Our goal is to assess the predictive power of this first approximation, in other words, if we knew an index, could we predict another index? For example, if we select the French market index (Cac) ( $j = 1$ ) we take $α = p_{1} / v_{11}$ , then the best fits for the other indexes are

$p_{j} = α v_{j 1} = \frac{v_{j 1}}{v_{11}} p_{1}, for j = 2, \dots, 6.$

This procedure applied in each day $i = 1, \dots, 127$ is the prediction

$p_{i j} = \frac{v_{j 1}}{v_{11}} p_{i 1}, for j = 2, \dots, 6.$ (9)

The resulting lines are shown in Figure 3 in red for three example, from the left to right we predict the values of the indexes Dax, Ftse and Dow Jones respectively. The blue points are the real values versus from the testing set in the matrix $P 2$ ; we could conclude that the Cac index can be used to predict the indexesDax and Ftse but the Dow Jones doesn’t. In the Figure 4 you can see other examples, in the center we can observe the best approximation that is obtained with the Dax and Ibex indices.

On the other hand, the Principal Component Analysis (PCA) is a classical technique with a very wide bibliography, see for example ( [11], Chap. 8), [12] [13] ( [14], Chap. 12), ( [15], Chap. 3) ( [16], Chap. 4), ( [17], Chap. 6), ( [18], Chap. 1). This technique looks for connections between quantities, even though there is no obvious reason why they have to be connected. The Principal Component Analysis of raw data with Matlab is the command pca with the following sintaxis:

· >> [coefs,score] = pca(data);

· >> vbls = {‘Cac’,’Dax’,’Dow’,’Ftse’,’Ibex’,’Nikkei’}

· >> biplot(coefs(:,1:2),’Scores’,score(:,1:2),’VarLabels’,vbls)

where the each column of the matrix

Figure 3. Prediction using Cac index. The red line come from the training set, while the data comes from the testing set.

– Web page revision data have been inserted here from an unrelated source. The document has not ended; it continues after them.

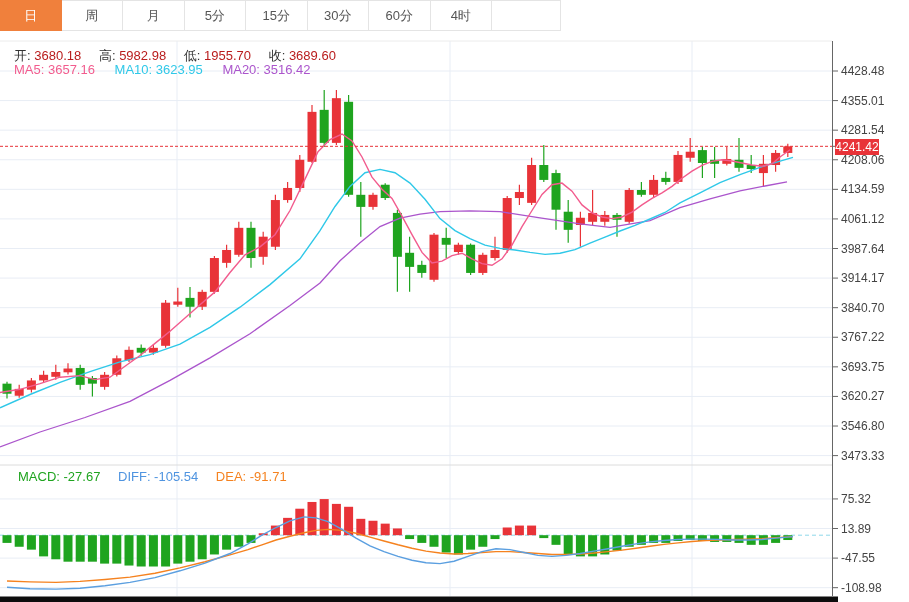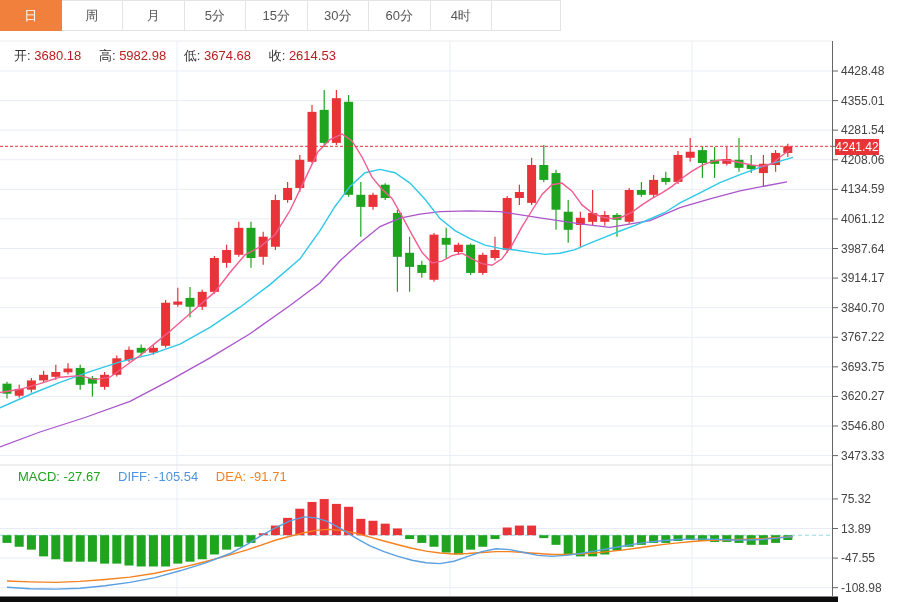"3674.68" span.val { text: 3674.68 -> 1955.70 }
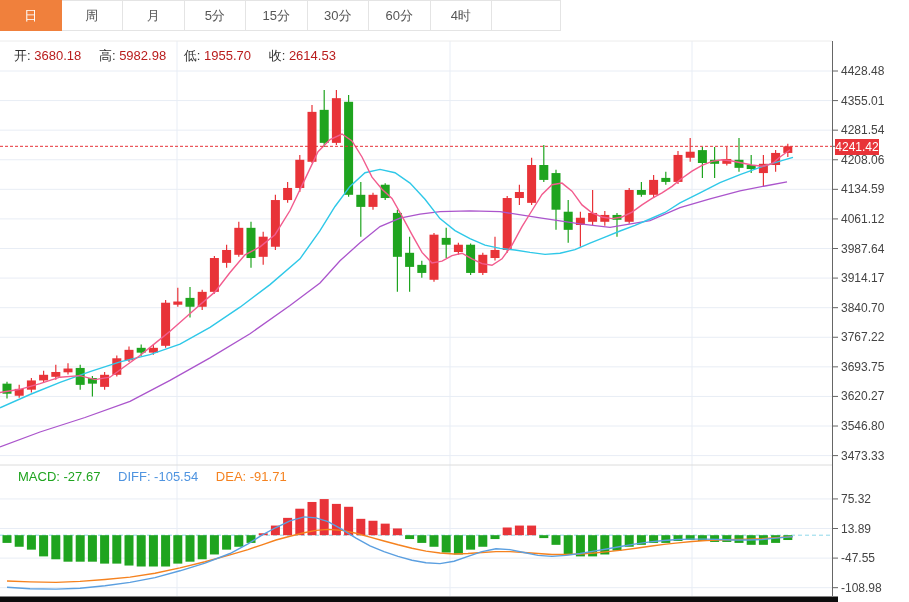"2614.53" span.val { text: 2614.53 -> 3689.60 }
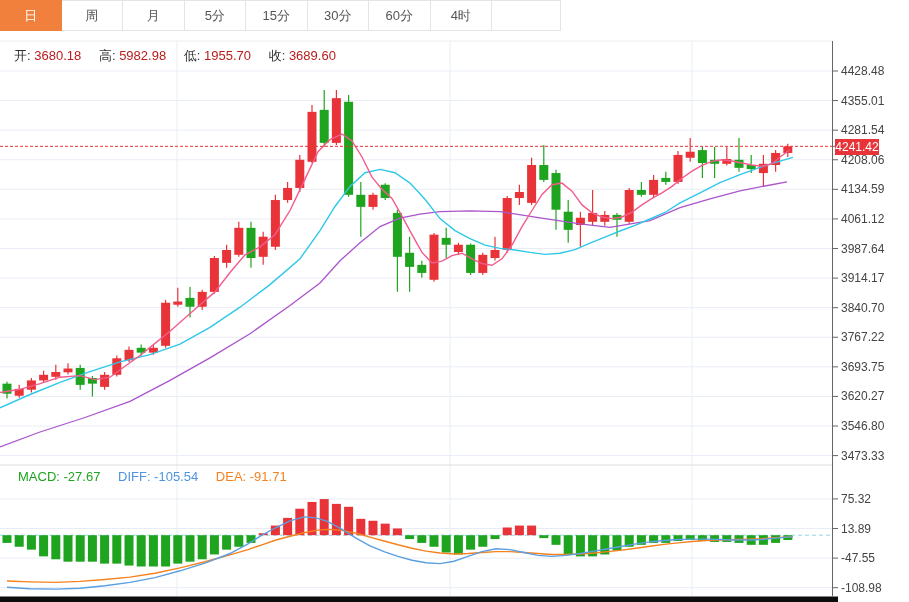"MA5: 3657.16 MA10: 3623.95 MA20:" div.overlay { html: none -> <div> <span>MA5: 3657.16</span> <span>MA10: 3623.95</span> <span>MA20: 3516.42</span> </div> }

Figure 4. Other predictions.

$coefs = (v_{1}, - v_{2}, v_{3}, - v_{4}, - v_{5}, v_{6})$

contains coefficients for one principal component in descending order of component variance, and the matrix $score \in R^{127 \times 6}$ correspond to observations. All six variables are represented in the biplot Figure 5 and the direction and length of the vector indicate how each variable contributes to the two principal components, i.e. the first principal component, which is on the horizontal axis, has positive coefficients for the six variables and the largest coefficient in the first principal component corresponding: Ftse, Dax, Ibex and Cac Indexes. Morevover, the second principal component, which is on the vertical axis, has positive coefficients for the indexes Dow and Nikkei and negative for Ibex and Dax. The red points for each of the 176 observations indicates the score of each observation for the two principal components in the plot. On the other hand, note that the nearest indexes are the British Ftse with the French Cac and German Dax with Spanish Ibex. Moreover, the American Dow Jones is the furthest away.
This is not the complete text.